[Instructions to follow]: Word for word, set down every line of the entries below from the line with "- mcp__leanexplore__get_by_id: Retrieve" to the line with "build them separately.", including both, and no other line.

[Data for analysis]:
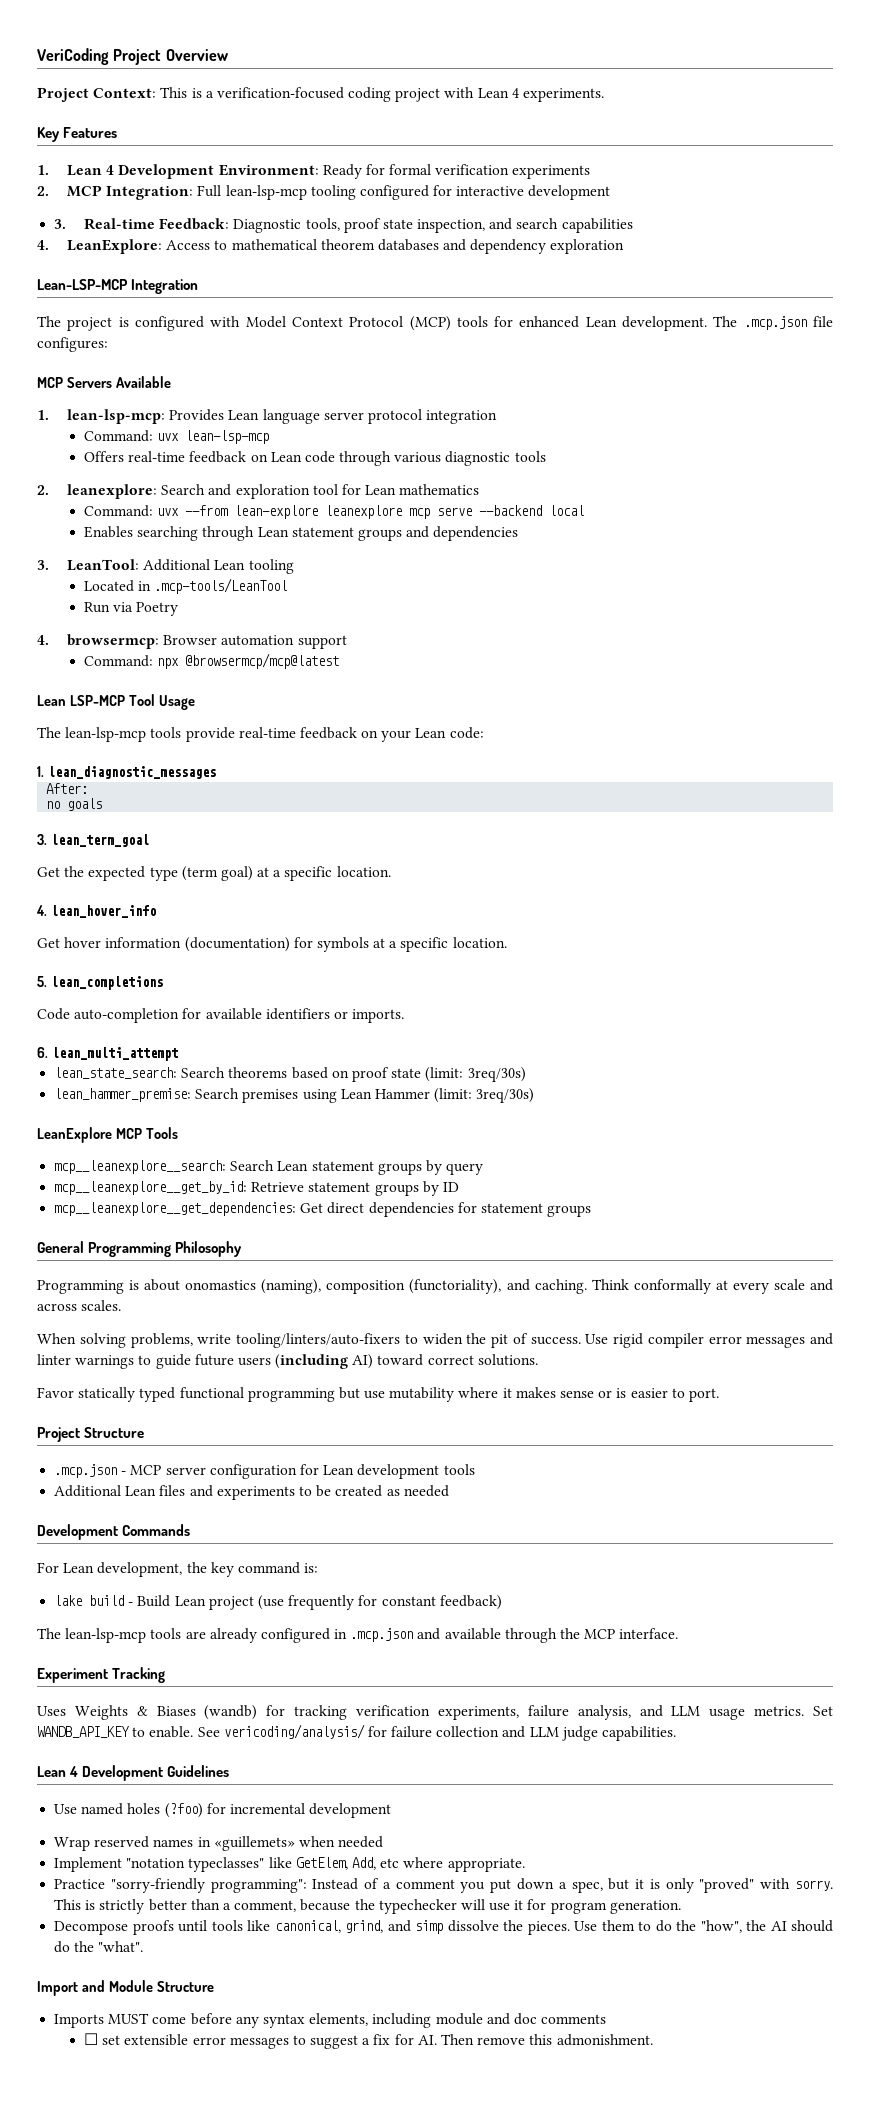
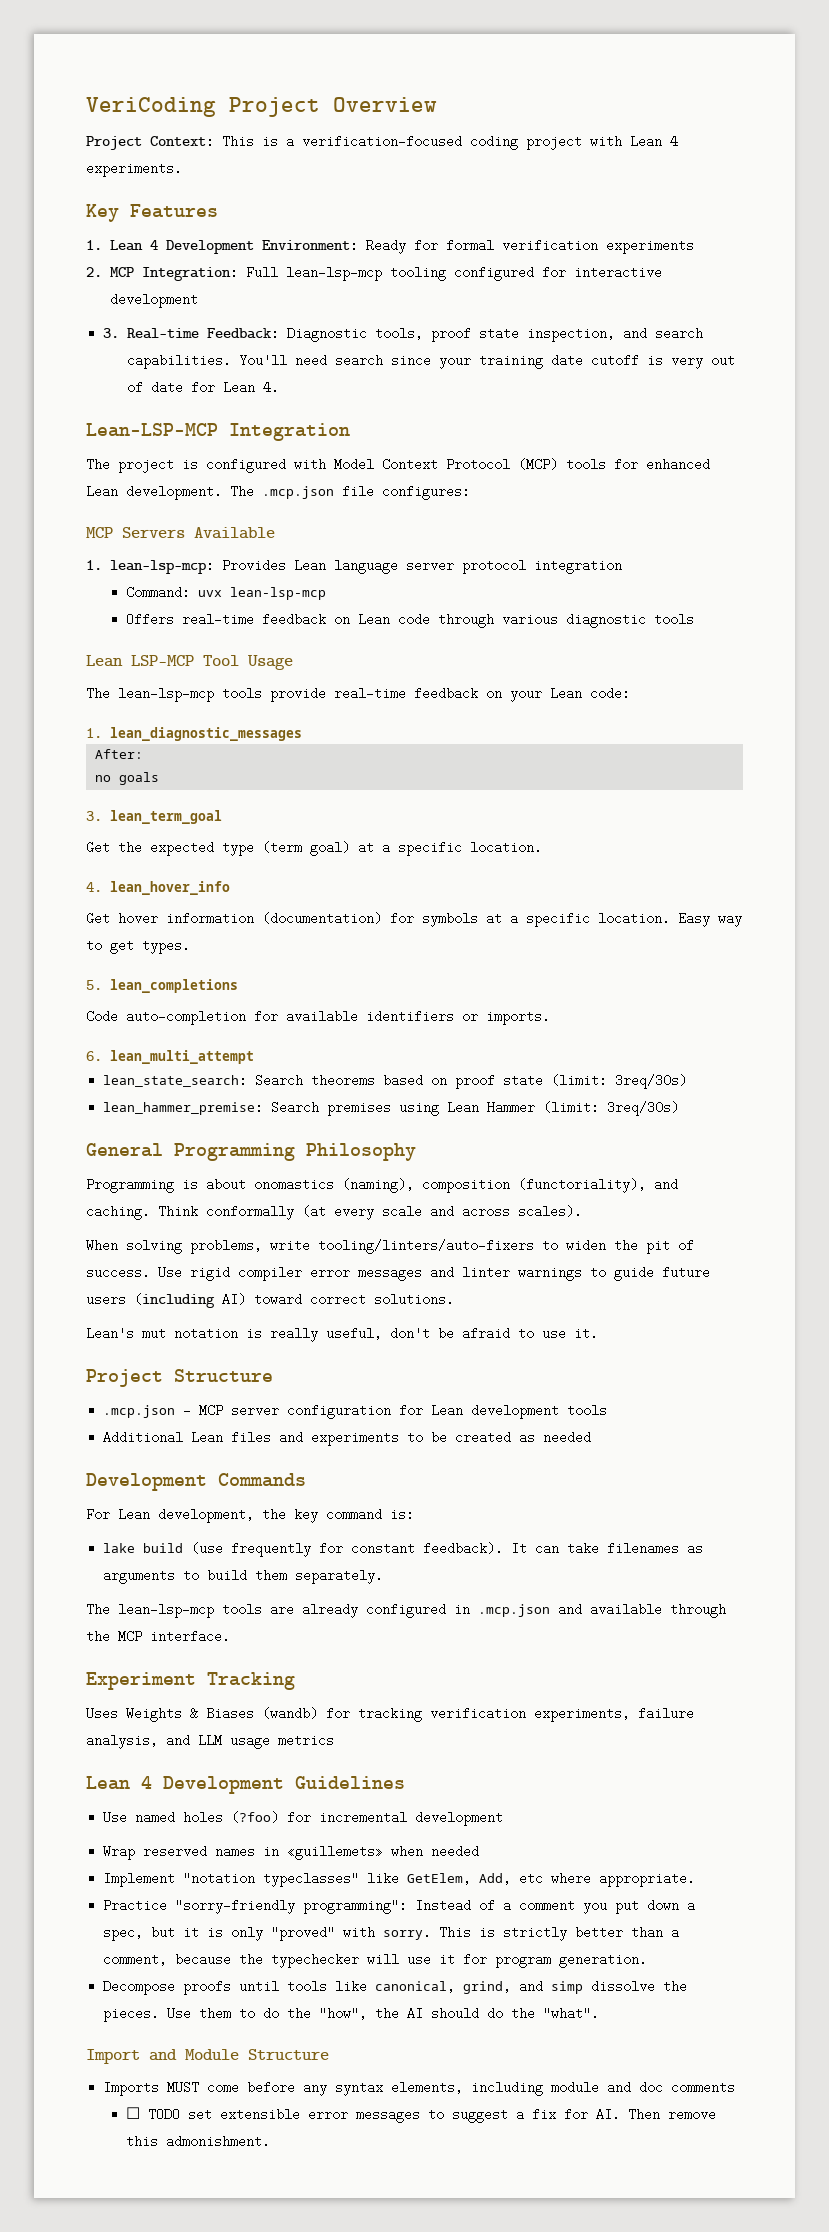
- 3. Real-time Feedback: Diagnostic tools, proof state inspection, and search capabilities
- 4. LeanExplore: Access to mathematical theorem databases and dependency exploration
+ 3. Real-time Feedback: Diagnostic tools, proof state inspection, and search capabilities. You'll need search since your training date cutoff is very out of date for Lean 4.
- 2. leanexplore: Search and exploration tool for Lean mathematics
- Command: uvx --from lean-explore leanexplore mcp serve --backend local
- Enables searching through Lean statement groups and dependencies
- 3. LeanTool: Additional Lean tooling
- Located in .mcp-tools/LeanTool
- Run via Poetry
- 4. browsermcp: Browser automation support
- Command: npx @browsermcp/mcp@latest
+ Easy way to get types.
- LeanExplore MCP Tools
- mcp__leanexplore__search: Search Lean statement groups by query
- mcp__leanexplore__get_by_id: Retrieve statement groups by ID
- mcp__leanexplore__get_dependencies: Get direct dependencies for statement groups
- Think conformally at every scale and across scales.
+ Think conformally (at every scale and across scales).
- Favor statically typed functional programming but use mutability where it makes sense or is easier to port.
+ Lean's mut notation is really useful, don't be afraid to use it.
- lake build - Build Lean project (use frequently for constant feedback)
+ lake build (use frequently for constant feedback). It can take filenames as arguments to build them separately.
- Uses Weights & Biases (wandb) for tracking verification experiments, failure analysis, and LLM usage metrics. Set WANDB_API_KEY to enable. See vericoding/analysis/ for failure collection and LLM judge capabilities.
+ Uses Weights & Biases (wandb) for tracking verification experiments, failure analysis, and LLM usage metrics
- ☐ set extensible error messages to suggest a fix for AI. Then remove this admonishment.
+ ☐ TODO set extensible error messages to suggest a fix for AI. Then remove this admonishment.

[The answer]:
- mcp__leanexplore__get_by_id: Retrieve statement groups by ID
- mcp__leanexplore__get_dependencies: Get direct dependencies for statement groups
- Think conformally at every scale and across scales.
+ Think conformally (at every scale and across scales).
- Favor statically typed functional programming but use mutability where it makes sense or is easier to port.
+ Lean's mut notation is really useful, don't be afraid to use it.
- lake build - Build Lean project (use frequently for constant feedback)
+ lake build (use frequently for constant feedback). It can take filenames as arguments to build them separately.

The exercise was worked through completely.